- **Required action**: Below are entries to be transcribed exactly; exclude the pictures from the copy.

- **Supplied material**:
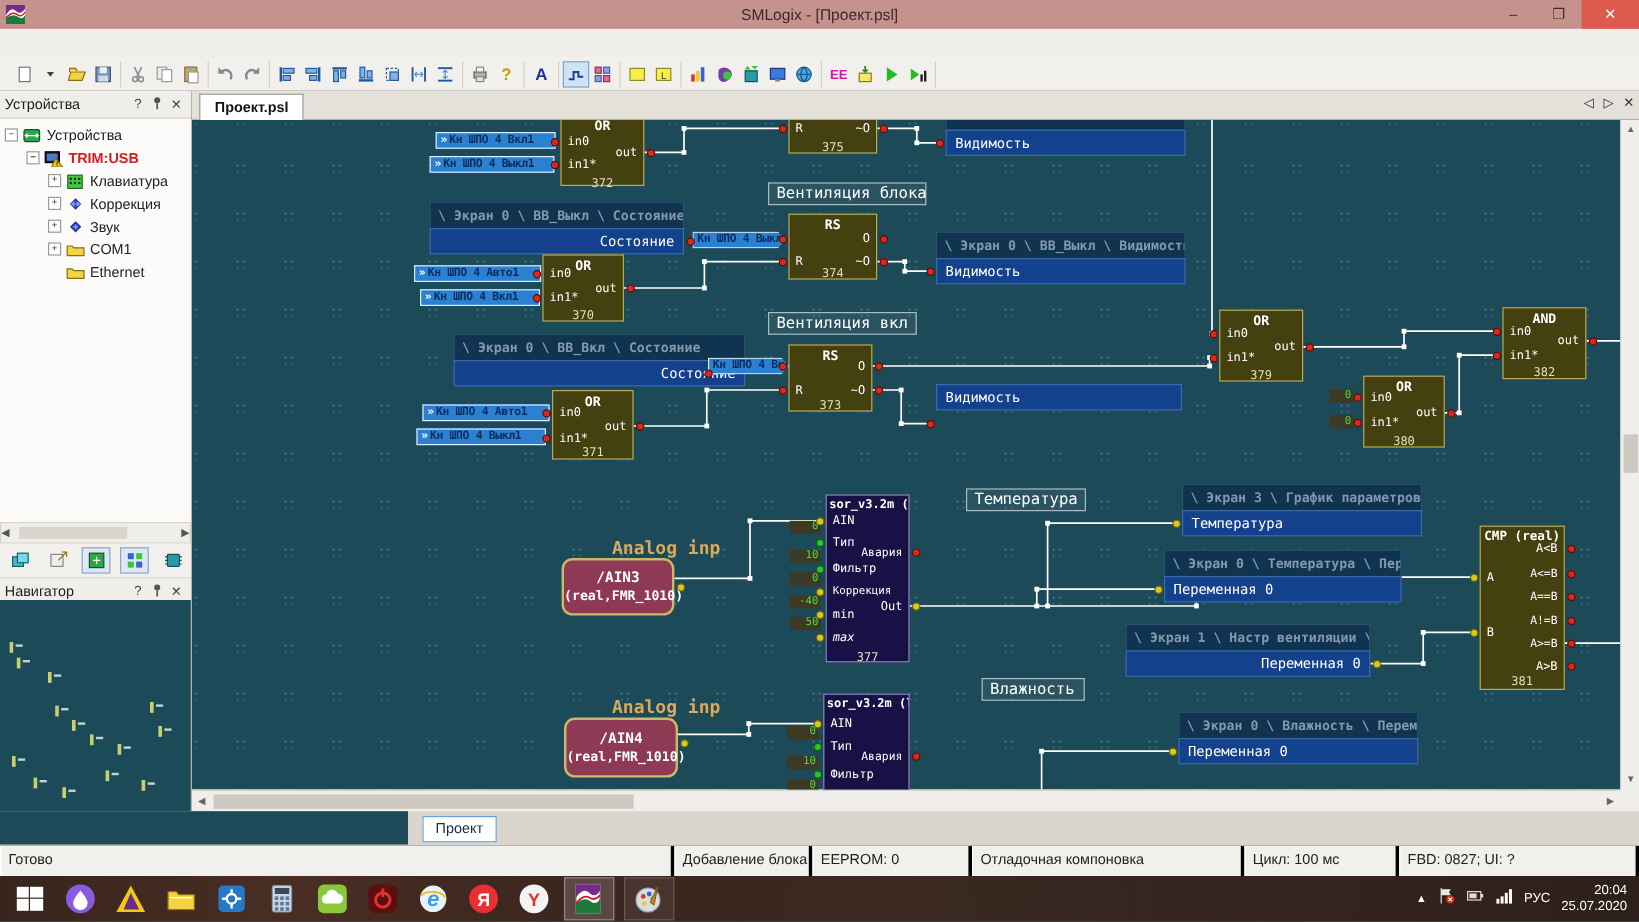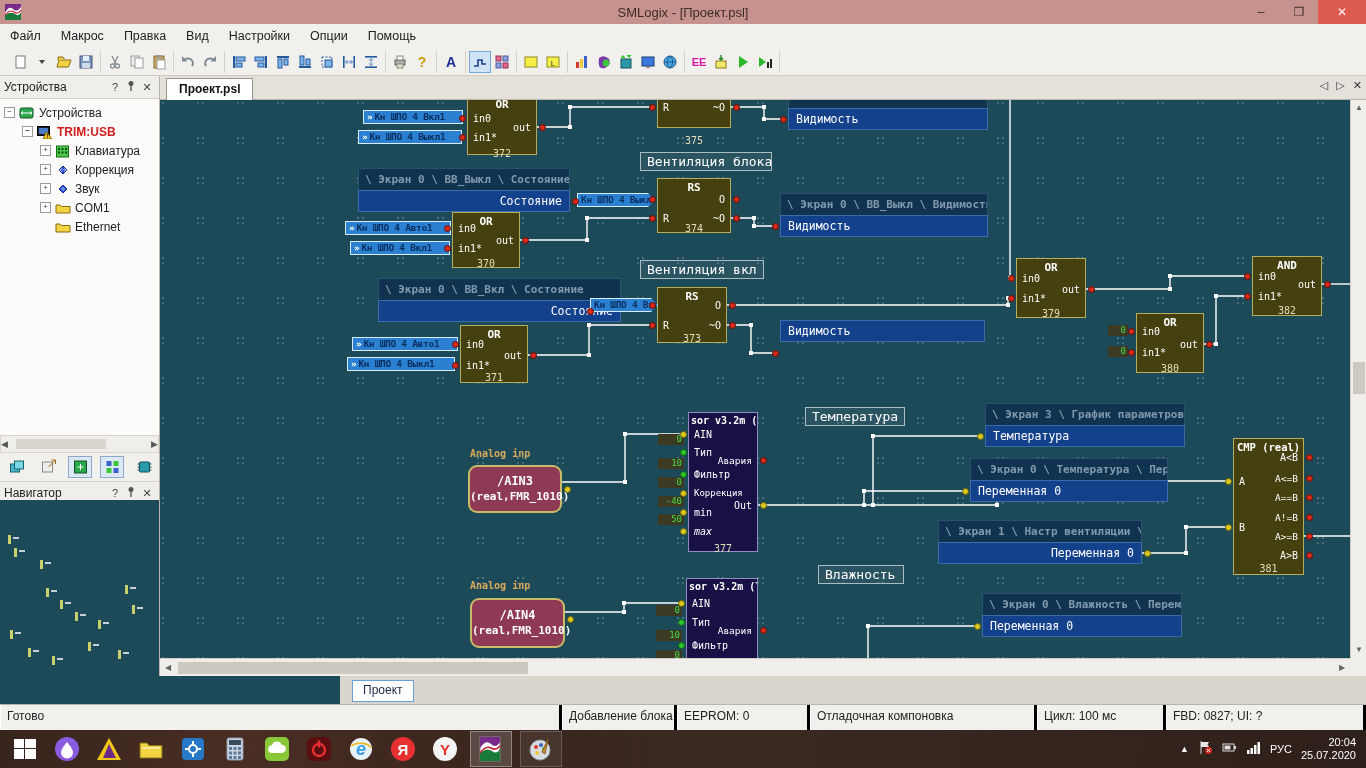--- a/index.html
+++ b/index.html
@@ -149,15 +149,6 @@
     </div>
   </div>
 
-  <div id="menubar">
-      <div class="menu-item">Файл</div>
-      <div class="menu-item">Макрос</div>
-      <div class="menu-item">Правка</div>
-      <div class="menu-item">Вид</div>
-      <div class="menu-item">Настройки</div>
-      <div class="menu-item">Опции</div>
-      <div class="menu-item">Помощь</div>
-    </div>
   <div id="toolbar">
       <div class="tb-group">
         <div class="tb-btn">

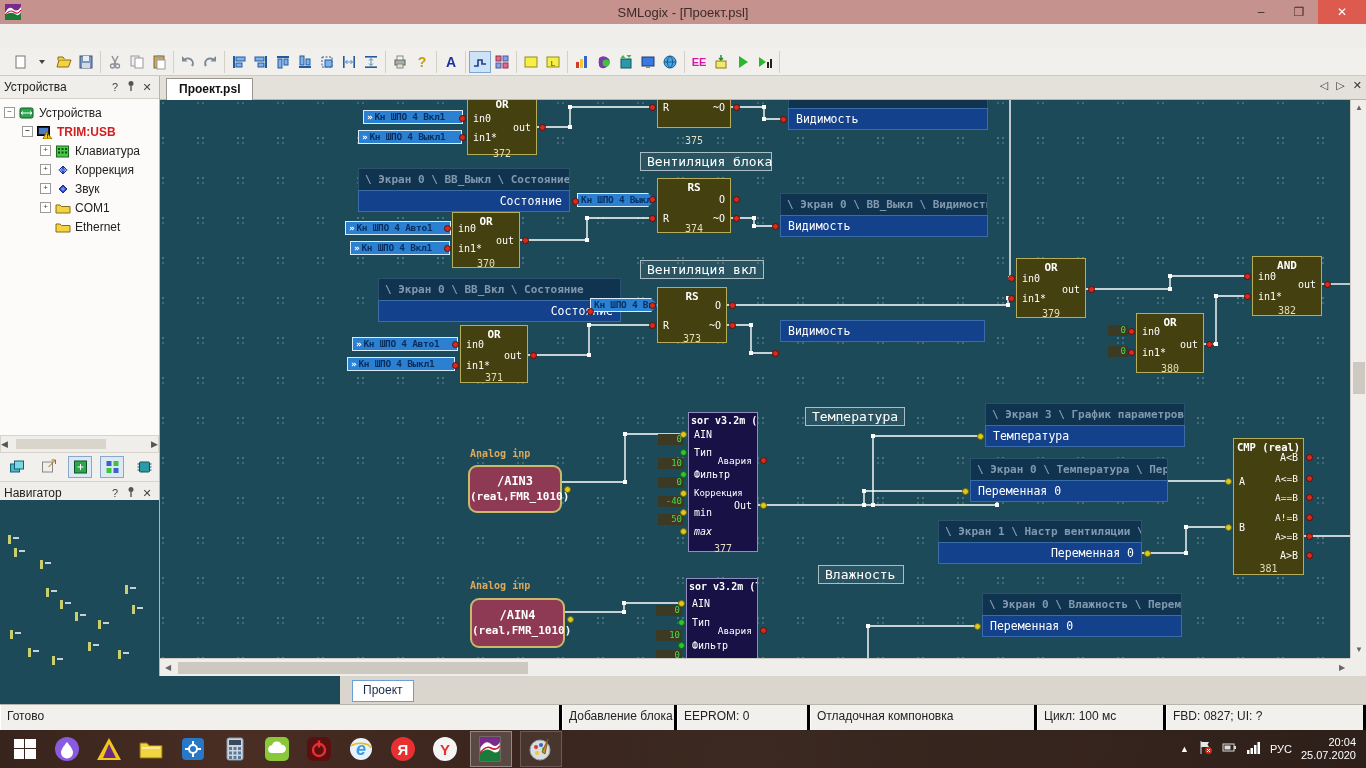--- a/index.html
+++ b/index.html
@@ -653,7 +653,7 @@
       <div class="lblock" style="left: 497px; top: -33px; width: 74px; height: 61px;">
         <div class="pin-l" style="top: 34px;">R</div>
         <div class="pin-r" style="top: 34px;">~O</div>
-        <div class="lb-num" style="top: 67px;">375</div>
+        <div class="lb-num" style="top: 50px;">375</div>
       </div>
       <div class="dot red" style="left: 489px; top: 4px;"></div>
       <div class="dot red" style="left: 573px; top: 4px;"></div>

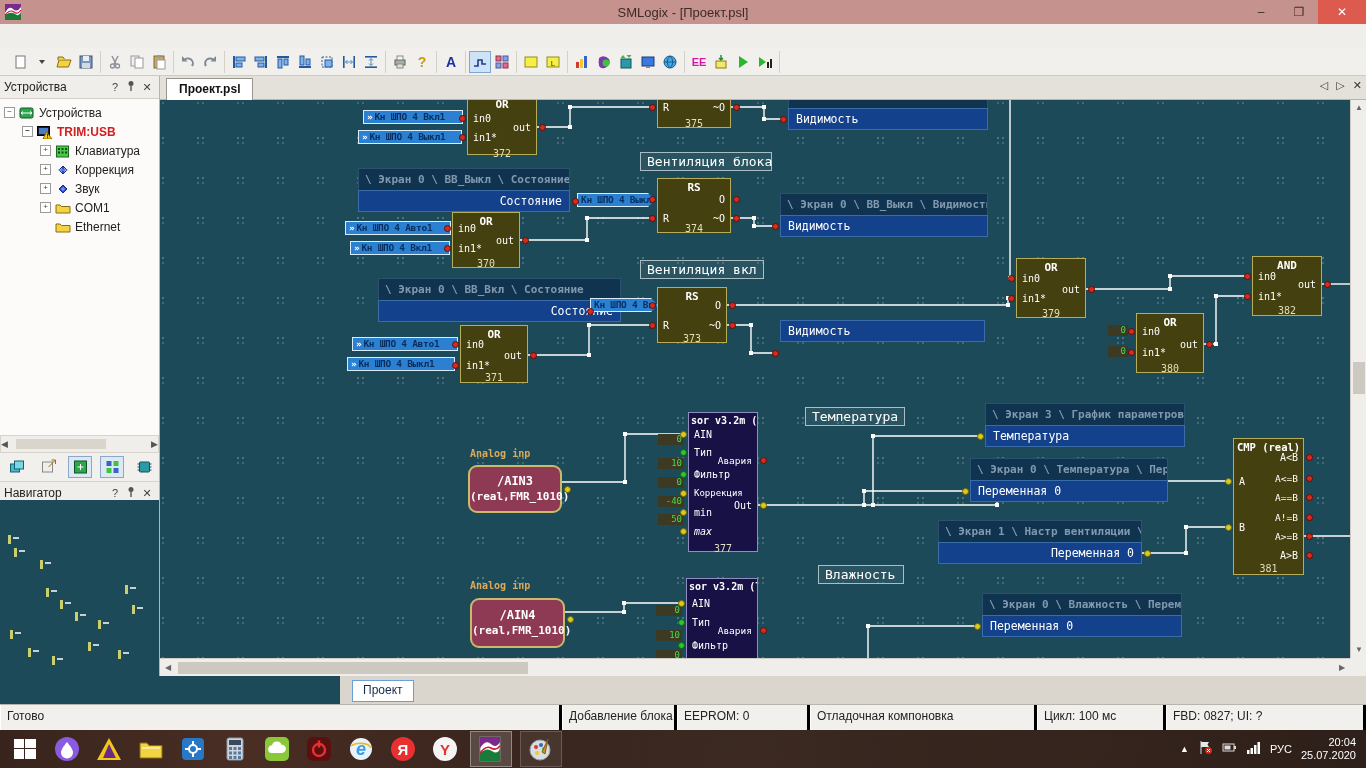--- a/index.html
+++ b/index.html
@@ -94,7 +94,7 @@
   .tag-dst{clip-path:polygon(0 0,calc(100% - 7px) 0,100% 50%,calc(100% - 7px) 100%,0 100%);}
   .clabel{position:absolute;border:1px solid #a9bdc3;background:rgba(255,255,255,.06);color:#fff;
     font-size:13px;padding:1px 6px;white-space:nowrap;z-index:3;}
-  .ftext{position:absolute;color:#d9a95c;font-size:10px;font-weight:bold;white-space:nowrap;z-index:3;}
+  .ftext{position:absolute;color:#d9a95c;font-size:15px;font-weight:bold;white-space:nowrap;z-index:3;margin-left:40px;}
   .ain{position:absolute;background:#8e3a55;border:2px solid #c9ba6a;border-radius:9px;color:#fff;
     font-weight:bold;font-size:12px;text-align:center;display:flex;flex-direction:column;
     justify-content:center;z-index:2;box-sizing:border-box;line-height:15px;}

- **Response to this task**:
--- a/index.html
+++ b/index.html
@@ -149,15 +149,6 @@
     </div>
   </div>
 
-  <div id="menubar">
-      <div class="menu-item">Файл</div>
-      <div class="menu-item">Макрос</div>
-      <div class="menu-item">Правка</div>
-      <div class="menu-item">Вид</div>
-      <div class="menu-item">Настройки</div>
-      <div class="menu-item">Опции</div>
-      <div class="menu-item">Помощь</div>
-    </div>
   <div id="toolbar">
       <div class="tb-group">
         <div class="tb-btn">

--- a/index.html
+++ b/index.html
@@ -653,7 +653,7 @@
       <div class="lblock" style="left: 497px; top: -33px; width: 74px; height: 61px;">
         <div class="pin-l" style="top: 34px;">R</div>
         <div class="pin-r" style="top: 34px;">~O</div>
-        <div class="lb-num" style="top: 67px;">375</div>
+        <div class="lb-num" style="top: 50px;">375</div>
       </div>
       <div class="dot red" style="left: 489px; top: 4px;"></div>
       <div class="dot red" style="left: 573px; top: 4px;"></div>

--- a/index.html
+++ b/index.html
@@ -94,7 +94,7 @@
   .tag-dst{clip-path:polygon(0 0,calc(100% - 7px) 0,100% 50%,calc(100% - 7px) 100%,0 100%);}
   .clabel{position:absolute;border:1px solid #a9bdc3;background:rgba(255,255,255,.06);color:#fff;
     font-size:13px;padding:1px 6px;white-space:nowrap;z-index:3;}
-  .ftext{position:absolute;color:#d9a95c;font-size:10px;font-weight:bold;white-space:nowrap;z-index:3;}
+  .ftext{position:absolute;color:#d9a95c;font-size:15px;font-weight:bold;white-space:nowrap;z-index:3;margin-left:40px;}
   .ain{position:absolute;background:#8e3a55;border:2px solid #c9ba6a;border-radius:9px;color:#fff;
     font-weight:bold;font-size:12px;text-align:center;display:flex;flex-direction:column;
     justify-content:center;z-index:2;box-sizing:border-box;line-height:15px;}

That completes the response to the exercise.